=== Exercise instructions ===
Copy each line below holding "color".

=== Recorded information ===
* * *

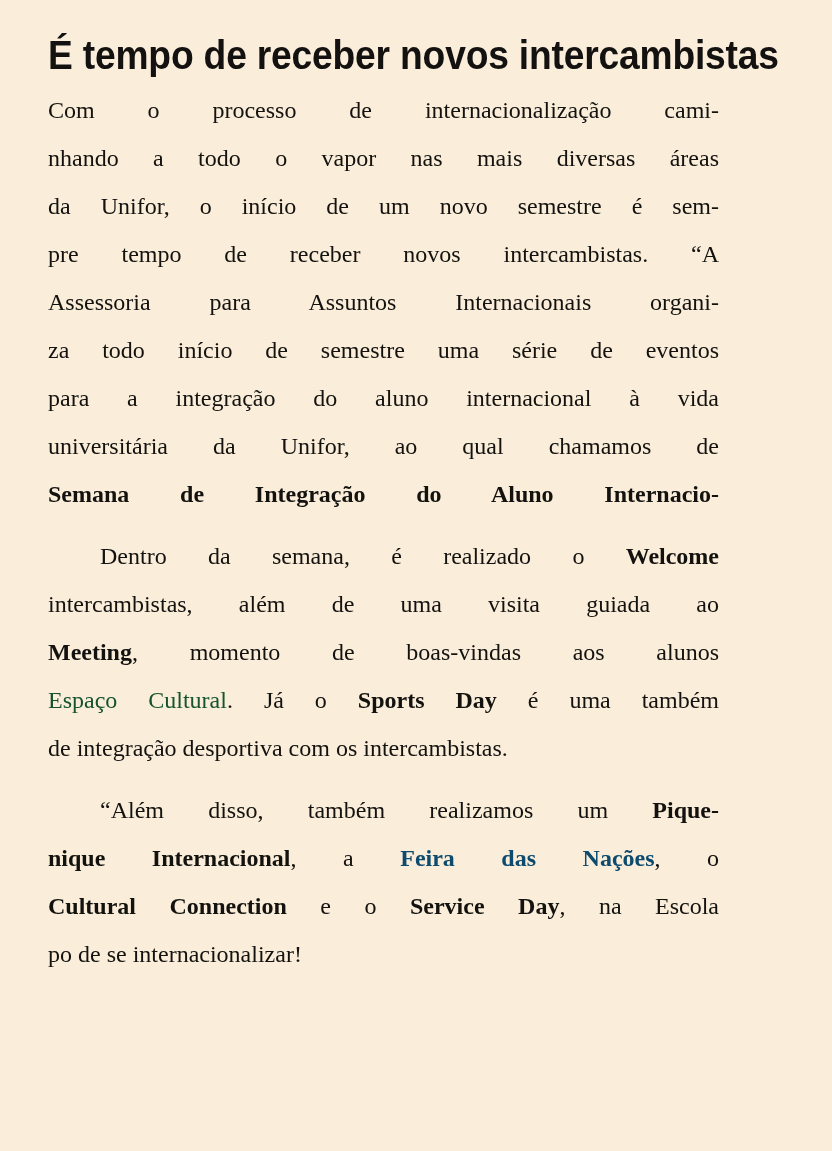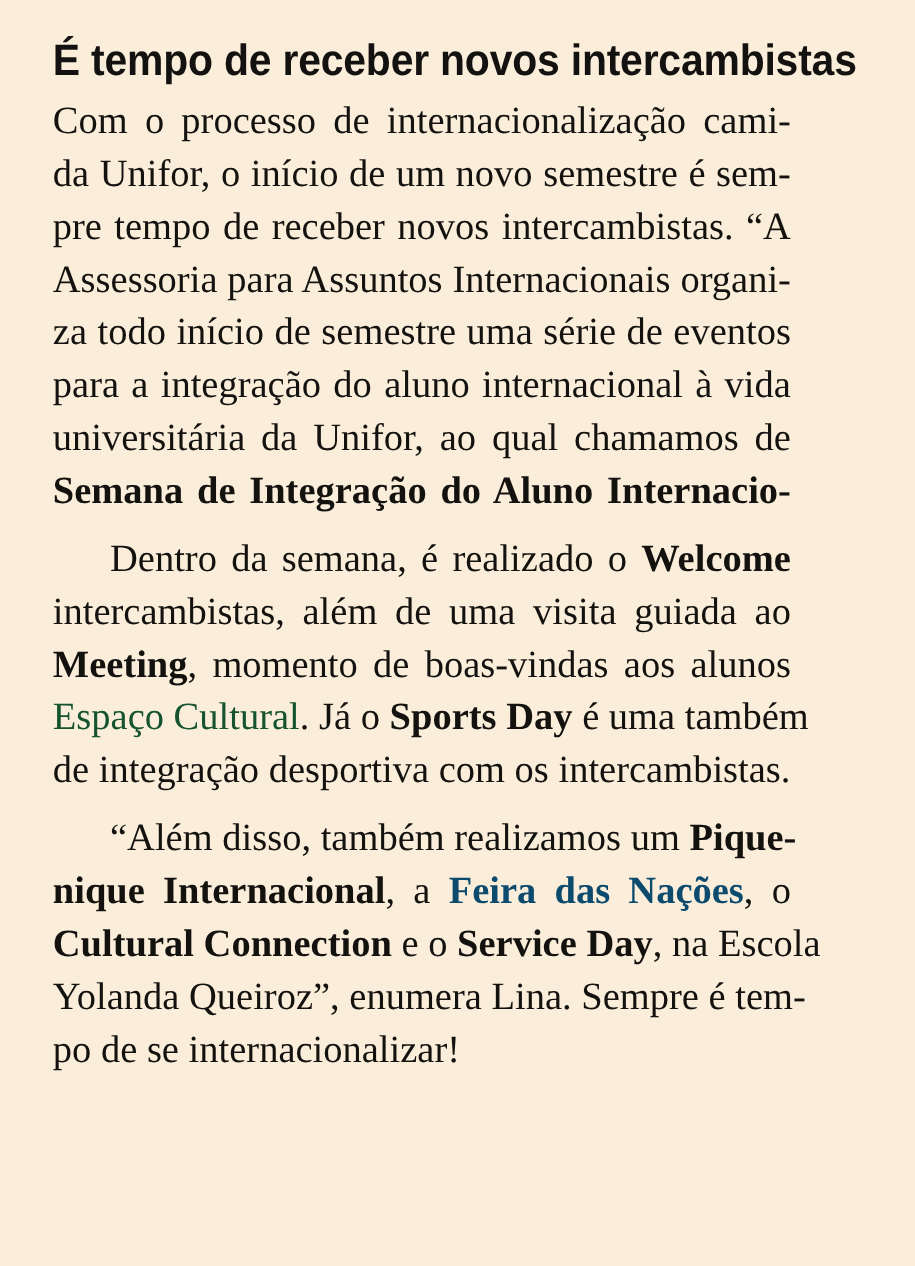--- a/index.html
+++ b/index.html
@@ -35,21 +35,21 @@
     color: #141210;
     margin: 0 0 6px 0;
     white-space: nowrap;
     transform: scaleX(0.93);
     transform-origin: left center;
   }
 
   
   .article-body {
     color: #14120f;
-    font-size: 35px;
+    font-size: 24px;
     line-height: 48px;
   }
 
   .para {
     margin: 0;
     text-align: justify;
     text-align-last: left;
     hyphens: manual;
   }
 
@@ -88,20 +88,21 @@
 <body style="background: rgb(250, 238, 219);">
 
 <div class="page" style="background: rgb(250, 238, 219);">
 
   <h1 class="headline">É tempo de receber novos intercambistas</h1>
 
   <div class="article-body" style="color: rgb(20, 18, 15);">
 
     <p class="para">
       <span class="ln"><span>Com o processo de internacionalização cami-</span></span>
+      <span class="ln"><span>nhando a todo o vapor nas mais diversas áreas</span></span>
       <span class="ln"><span>da Unifor, o início de um novo semestre é sem-</span></span>
       <span class="ln"><span>pre tempo de receber novos intercambistas. “A</span></span>
       <span class="ln"><span>Assessoria para Assuntos Internacionais organi-</span></span>
       <span class="ln"><span>za todo início de semestre uma série de eventos</span></span>
       <span class="ln"><span>para a integração do aluno internacional à vida</span></span>
       <span class="ln"><span>universitária da Unifor, ao qual chamamos de</span></span>
       <span class="ln"><span class="b">Semana de Integração do Aluno Internacio-</span></span>
     </p>
 
     <p class="para">
@@ -109,18 +110,17 @@
       <span class="ln"><span>intercambistas, além de uma visita guiada ao</span></span>
       <span class="ln"><span class="bi">Meeting</span><span>, momento de boas-vindas aos alunos</span></span>
       <span class="ln"><a class="link" href="#" style="color: #14532d;">Espaço Cultural</a><span>. Já o </span><span class="bi">Sports Day</span><span> é uma também</span></span>
       <span class="ln last"><span>de integração desportiva com os intercambistas.</span></span>
     </p>
 
     <p class="para">
       <span class="ln indent-first"><span>“Além disso, também realizamos um </span><span class="b">Pique-</span></span>
       <span class="ln"><span class="b">nique Internacional</span><span>, a </span><a class="link-b" href="#" style="color: #0c4a6e;">Feira das Nações</a><span>, o</span></span>
       <span class="ln"><span class="bi">Cultural Connection</span><span> e o </span><span class="bi">Service Day</span><span>, na Escola</span></span>
-      <span class="ln"><span>Yolanda Queiroz”, enumera Lina. Sempre é tem-</span></span>
       <span class="ln last"><span>po de se internacionalizar!</span></span>
     </p>
 
   </div>
 </div>
 
 </body></html>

* * *

=== Result below ===
     color: #141210;
     color: #14120f;
   <div class="article-body" style="color: rgb(20, 18, 15);">
       <span class="ln"><a class="link" href="#" style="color: #14532d;">Espaço Cultural</a><span>. Já o </span><span class="bi">Sports Day</span><span> é uma também</span></span>
       <span class="ln"><span class="b">nique Internacional</span><span>, a </span><a class="link-b" href="#" style="color: #0c4a6e;">Feira das Nações</a><span>, o</span></span>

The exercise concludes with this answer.